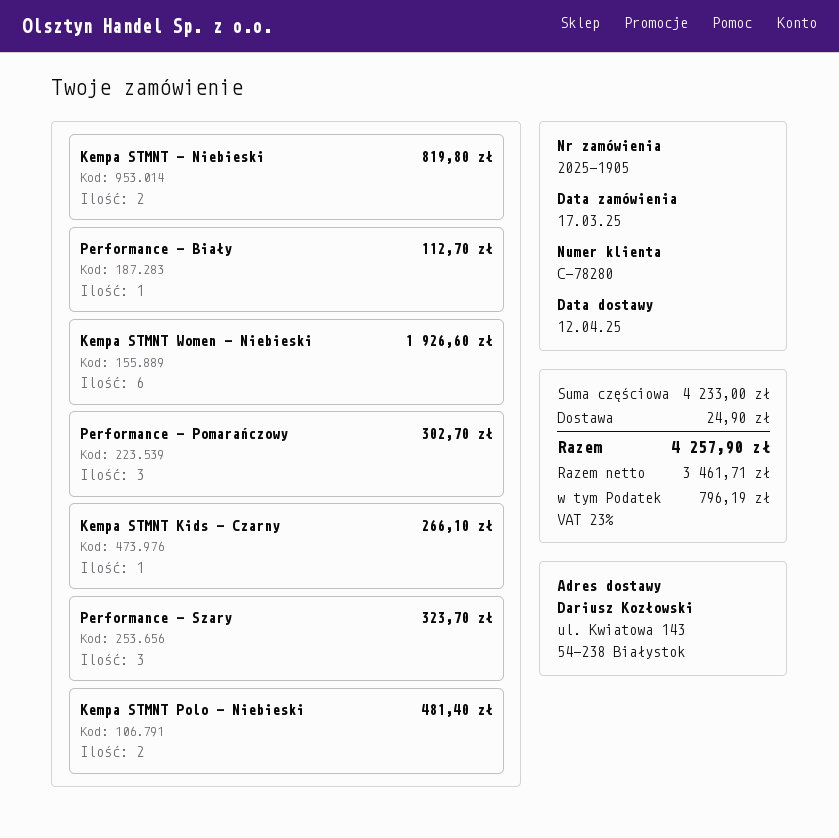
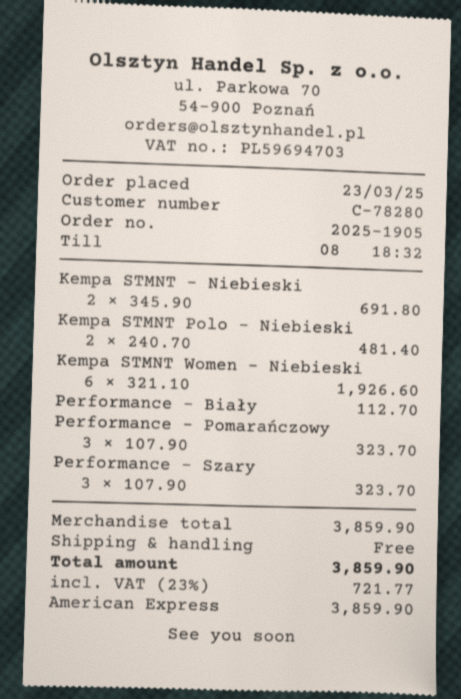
order date: 2025-03-17 -> 2025-03-23
Kempa STMNT - Niebieski: 2 for 819.80 -> 2 for 691.80
Performance - Pomarańczowy: 3 for 302.70 -> 3 for 323.70
Kempa STMNT Kids - Czarny: 1 for 266.10 -> none
subtotal: 4233.00 -> 3859.90
shipping: 24.90 -> 0.00
tax: 23% = 796.19 -> 23% = 721.77
total: 4257.90 -> 3859.90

────────────────────────────────────────

_WORK INSTRUCTIONS_
Omitting all pictures, copy the preceding entries without any alteration.

_ANSWER BOX_
order date: 2025-03-17 -> 2025-03-23
Kempa STMNT - Niebieski: 2 for 819.80 -> 2 for 691.80
Performance - Pomarańczowy: 3 for 302.70 -> 3 for 323.70
Kempa STMNT Kids - Czarny: 1 for 266.10 -> none
subtotal: 4233.00 -> 3859.90
shipping: 24.90 -> 0.00
tax: 23% = 796.19 -> 23% = 721.77
total: 4257.90 -> 3859.90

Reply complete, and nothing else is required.